%%
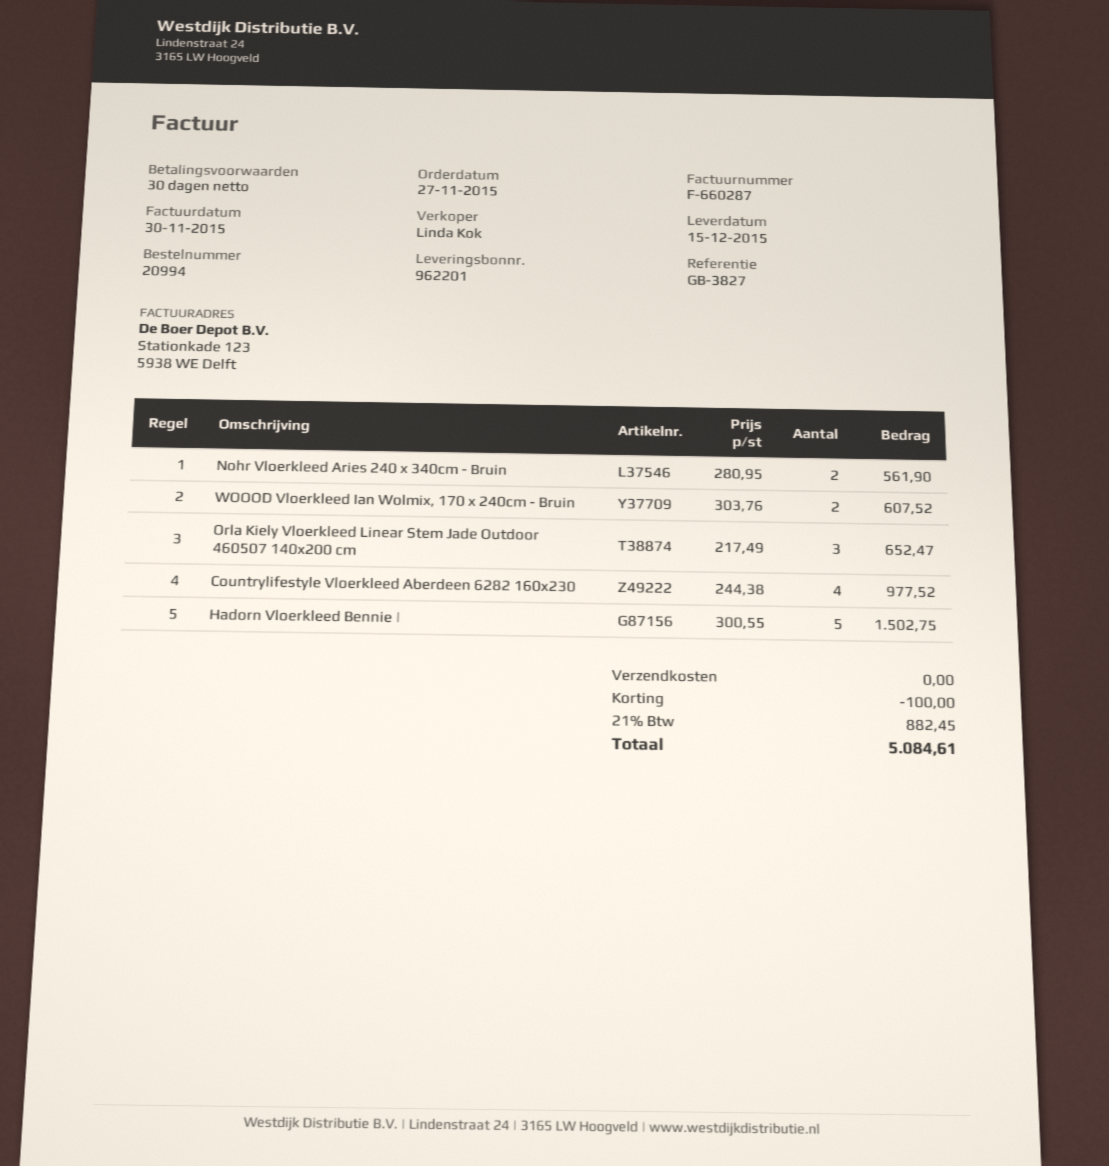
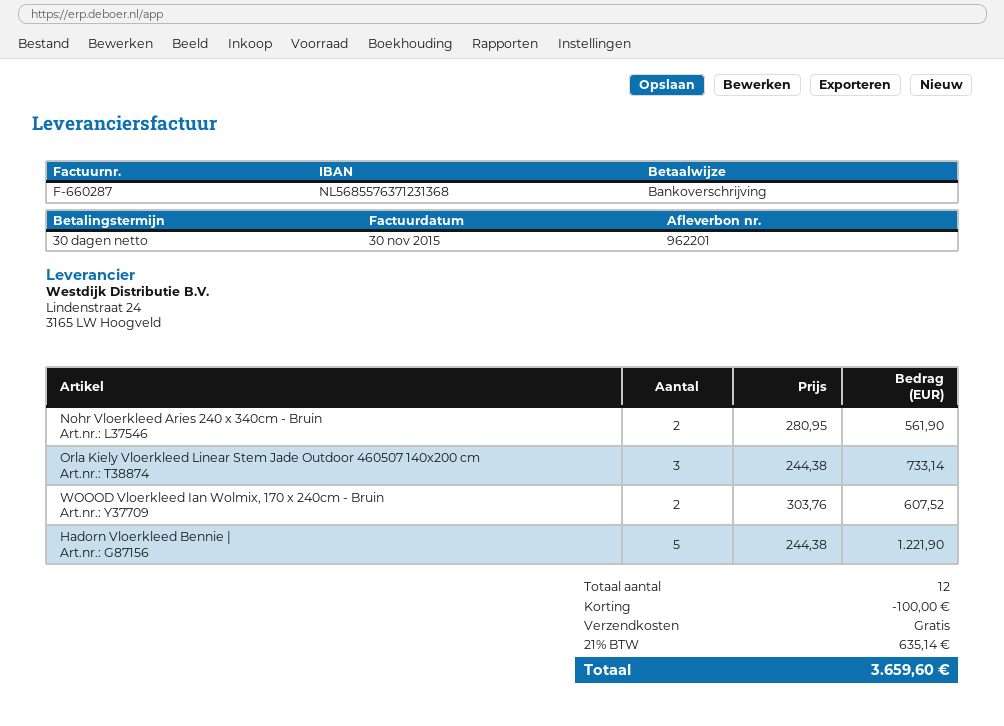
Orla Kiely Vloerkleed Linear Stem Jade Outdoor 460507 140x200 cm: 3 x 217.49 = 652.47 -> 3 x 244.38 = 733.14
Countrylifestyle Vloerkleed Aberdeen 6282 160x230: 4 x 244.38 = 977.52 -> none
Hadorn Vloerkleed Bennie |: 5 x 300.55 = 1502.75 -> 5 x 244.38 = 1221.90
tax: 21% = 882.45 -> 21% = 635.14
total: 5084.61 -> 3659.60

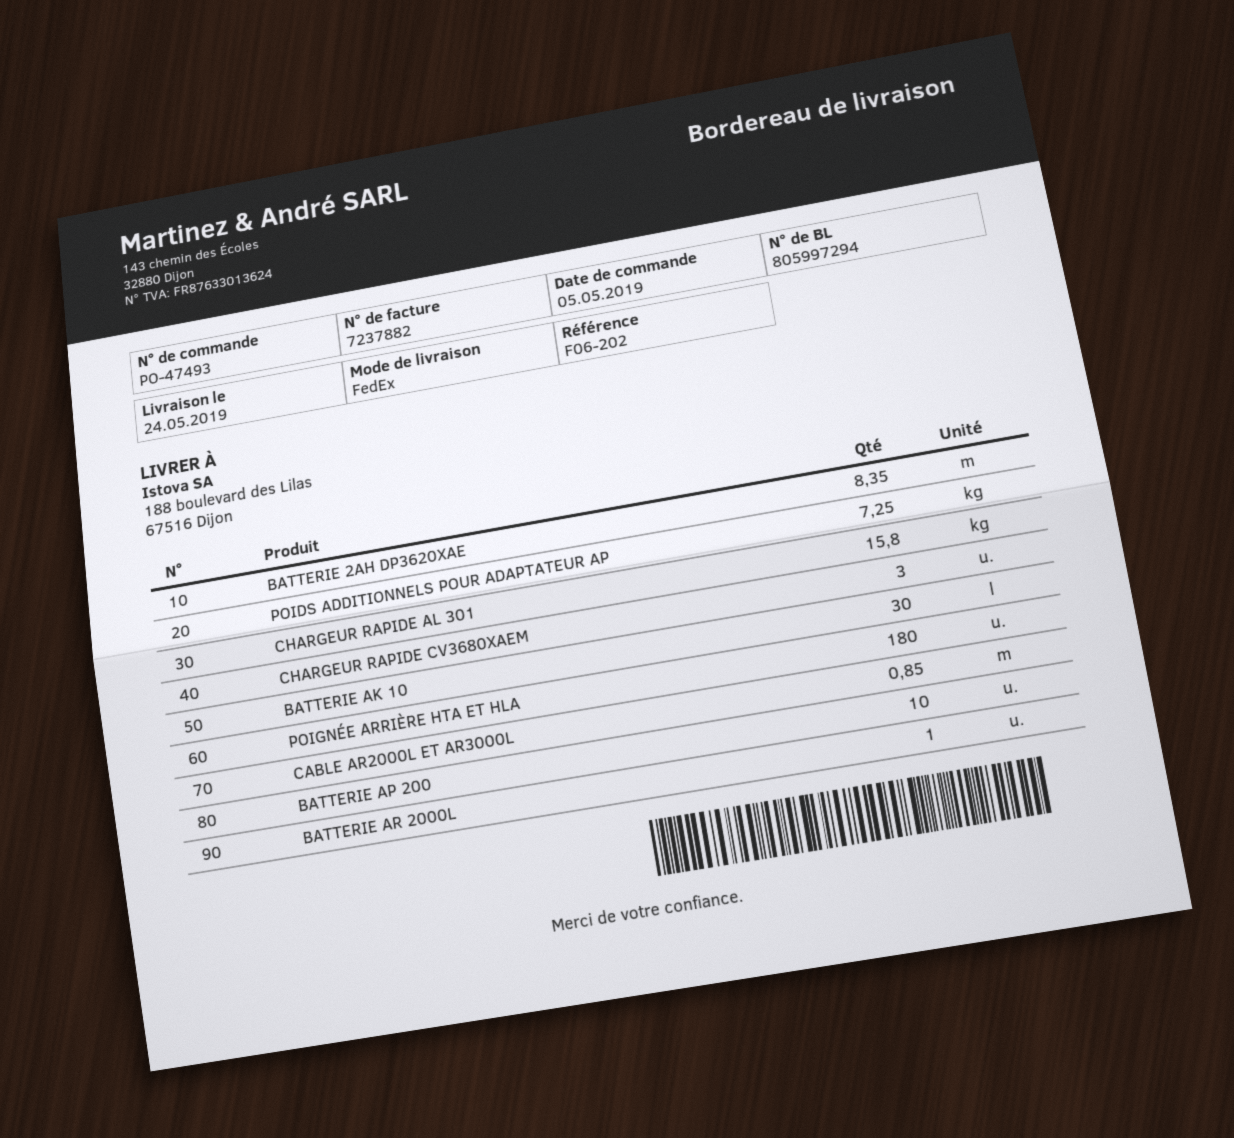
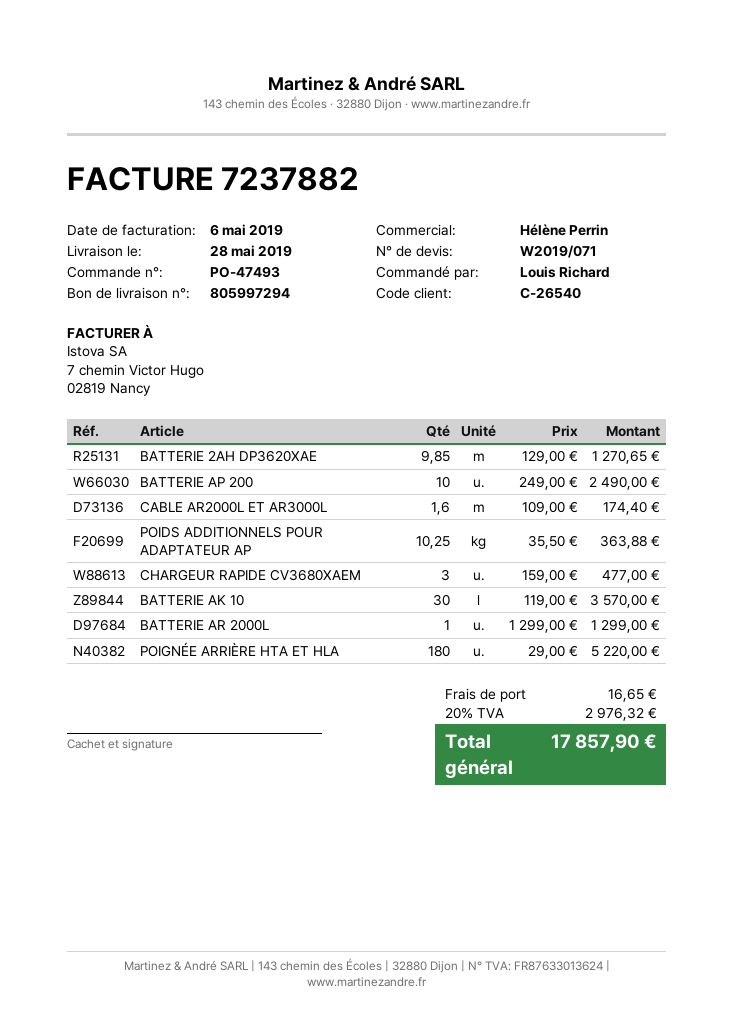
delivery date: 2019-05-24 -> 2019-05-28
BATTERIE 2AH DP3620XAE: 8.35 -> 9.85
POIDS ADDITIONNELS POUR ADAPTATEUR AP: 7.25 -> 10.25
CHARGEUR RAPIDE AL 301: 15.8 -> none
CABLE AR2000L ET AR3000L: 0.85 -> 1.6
%%
### Task instructions
Report each line of the records that holds the word "Vloerkleed".

### Problem solution
Orla Kiely Vloerkleed Linear Stem Jade Outdoor 460507 140x200 cm: 3 x 217.49 = 652.47 -> 3 x 244.38 = 733.14
Countrylifestyle Vloerkleed Aberdeen 6282 160x230: 4 x 244.38 = 977.52 -> none
Hadorn Vloerkleed Bennie |: 5 x 300.55 = 1502.75 -> 5 x 244.38 = 1221.90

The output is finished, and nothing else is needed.